The Indians whom I had met before were the Quechuas and the Aymarás, the great tribes of the high plains; heavy-boned, stocky, and powerful peoples, who, in feature and color strongly resemble our own Sioux and Apache type. These Leccos, on the contrary, were slender, well-built men, with a direct, soft quickness of movement that revealed the perfect strength that lay behind it. In feature they were absolutely Malay—a perfect reproduction of any of the Malay tribes that fringe the coast of Asia.

Other rivers have the balsa and the callapo too, and the long rapids through narrow gorges, but the Indians of those rivers lie down and clutch for safety when they go through them. Your Lecco goes into the boiling smother of a cataract with a grinning yell of pure joy, and keeps his feet like a Glo’ster skipper in a high gale.

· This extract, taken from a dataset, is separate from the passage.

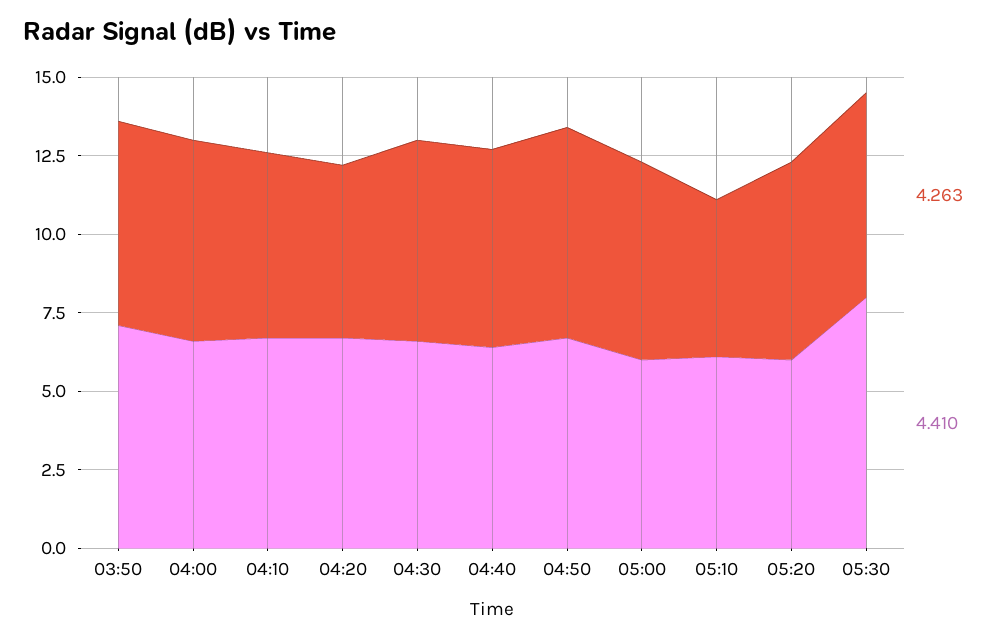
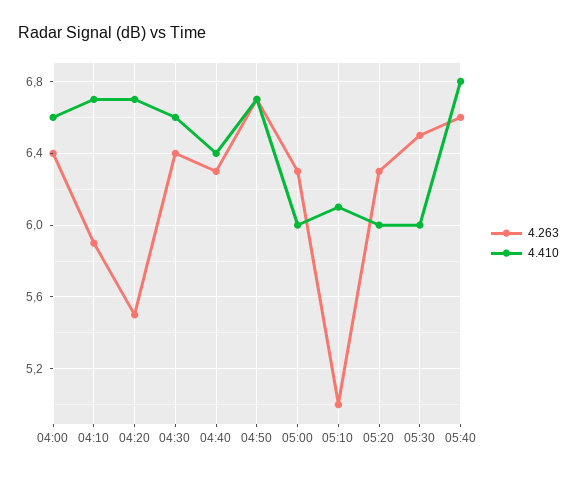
4.263, 03:50: 6.5 -> none
4.410, 03:50: 7 -> none
4.410, 05:30: 8 -> 6
4.263, 05:40: none -> 6.6
4.410, 05:40: none -> 6.8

The balsa of the Leccos is a raft made of the light, corky wood from which it takes its name. Eight-inch logs of this balsa wood are pinned together with palm spikes from the hard, black palm that is also used as arrow-points and for bows. When floating in the water it looks like some unwieldy amphibian that has risen to the surface for a fresh supply of air. It is generally about twenty-five feet long and about four feet wide. The Leccos lash three balsas together, broadside on, by means of stout cross-logs tied with strips of bark or vine, and this result is called a callapo. It is a structure that is capable of carrying some three tons of cargo—that is if handled by Leccos.

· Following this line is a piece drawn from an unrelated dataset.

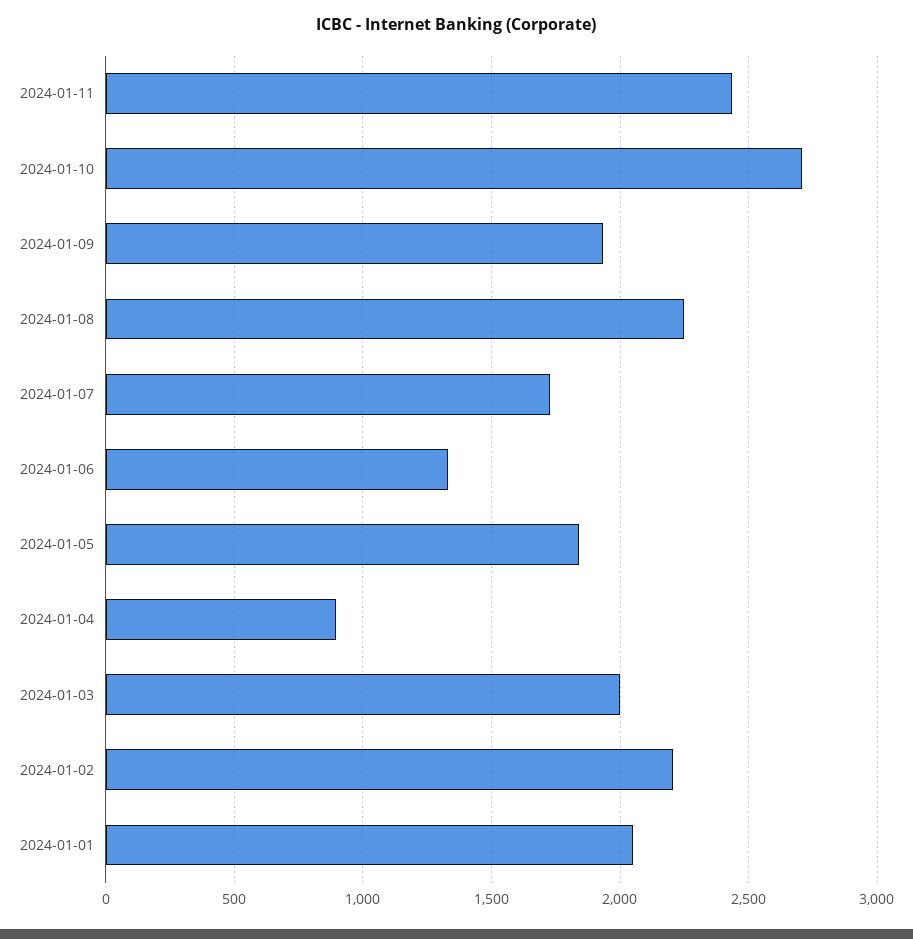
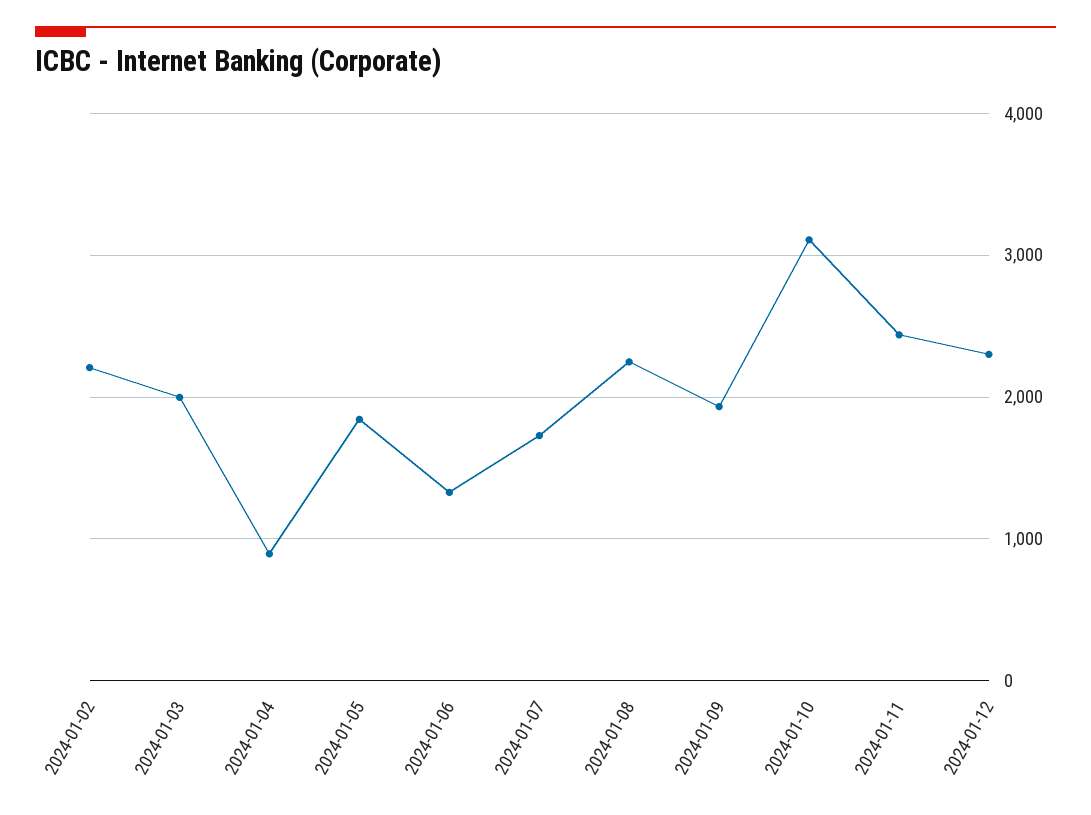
2024-01-10: 2700 -> 3100
2024-01-01: 2050 -> none
2024-01-12: none -> 2300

The first thing that impressed me about these Leccos was the distinctness with which they represented another race. It was not the mere divergence of tribe; it was more fundamental—it was a racial difference. There was nothing in it to suggest even a remote relation to any of the tribes with whom I had come in contact up to that time, or, for that matter, with any of those that I subsequently met. To begin with, the Leccos looked clean—a condition that one seldom finds in the Quichua or Aymará nations; although cleanliness is almost an invariable condition of all river peoples. Their complexion was of the soft, warm brown of the Hindu or the Filipino, having no suggestion of the dull chocolate of the negro or the weather-beaten copper of the Aymarás or of our own Western Indians.

NAPOLEON A LECCO CHIEF.

Their features again are decidedly Malaysian—straight high nose with thin nostrils; forehead fairly high and well shaped; finely cut thin lips, and the narrow, though not slanting eyes of the East. The hair is oily jet-black, thick, and grows to a point on the forehead, in the style made known by Aguinaldo, and is kept neatly cut in a straight, bristly pompadour. They do not care for the gaudy feather head-dresses of their savage neighbors—not even ear-rings—and for head decorations are content with the brilliant bandanna of the trader, twisted and tied in a band about the head in very much the same manner as used by our own Apaches of Arizona. A band necklace of bright beads, strung and designed in simple patterns by their own women, on threads of wild cotton, is their only ornament. These are almost invariably worn by the men only and are tied tightly about the throat.

A LECCO TYPE.

Another striking point about the Leccos, one in which they differ from all of the “barbaros,” or the savages of the Amazon tributaries, is their muscular development. The barbaro in this respect is very deficient. He is strong almost beyond belief, but it is the strength of sinew and not of muscle. It is like the strength of the monkey, that is not made visible by the ordinary signs of muscular development. The barbaro has no apparent deltoid, no biceps, no triceps, none of the finely developed muscles of the leg and thigh that with us make for strength. He is built like an undeveloped boy who has suddenly suffered from too rapid growth. The Leccos, on the contrary, are beautifully developed physically; knotted muscles shift and play evenly under the soft skin and suggest a swift sureness of movement and a strength of endurance that are demanded in their life on the river.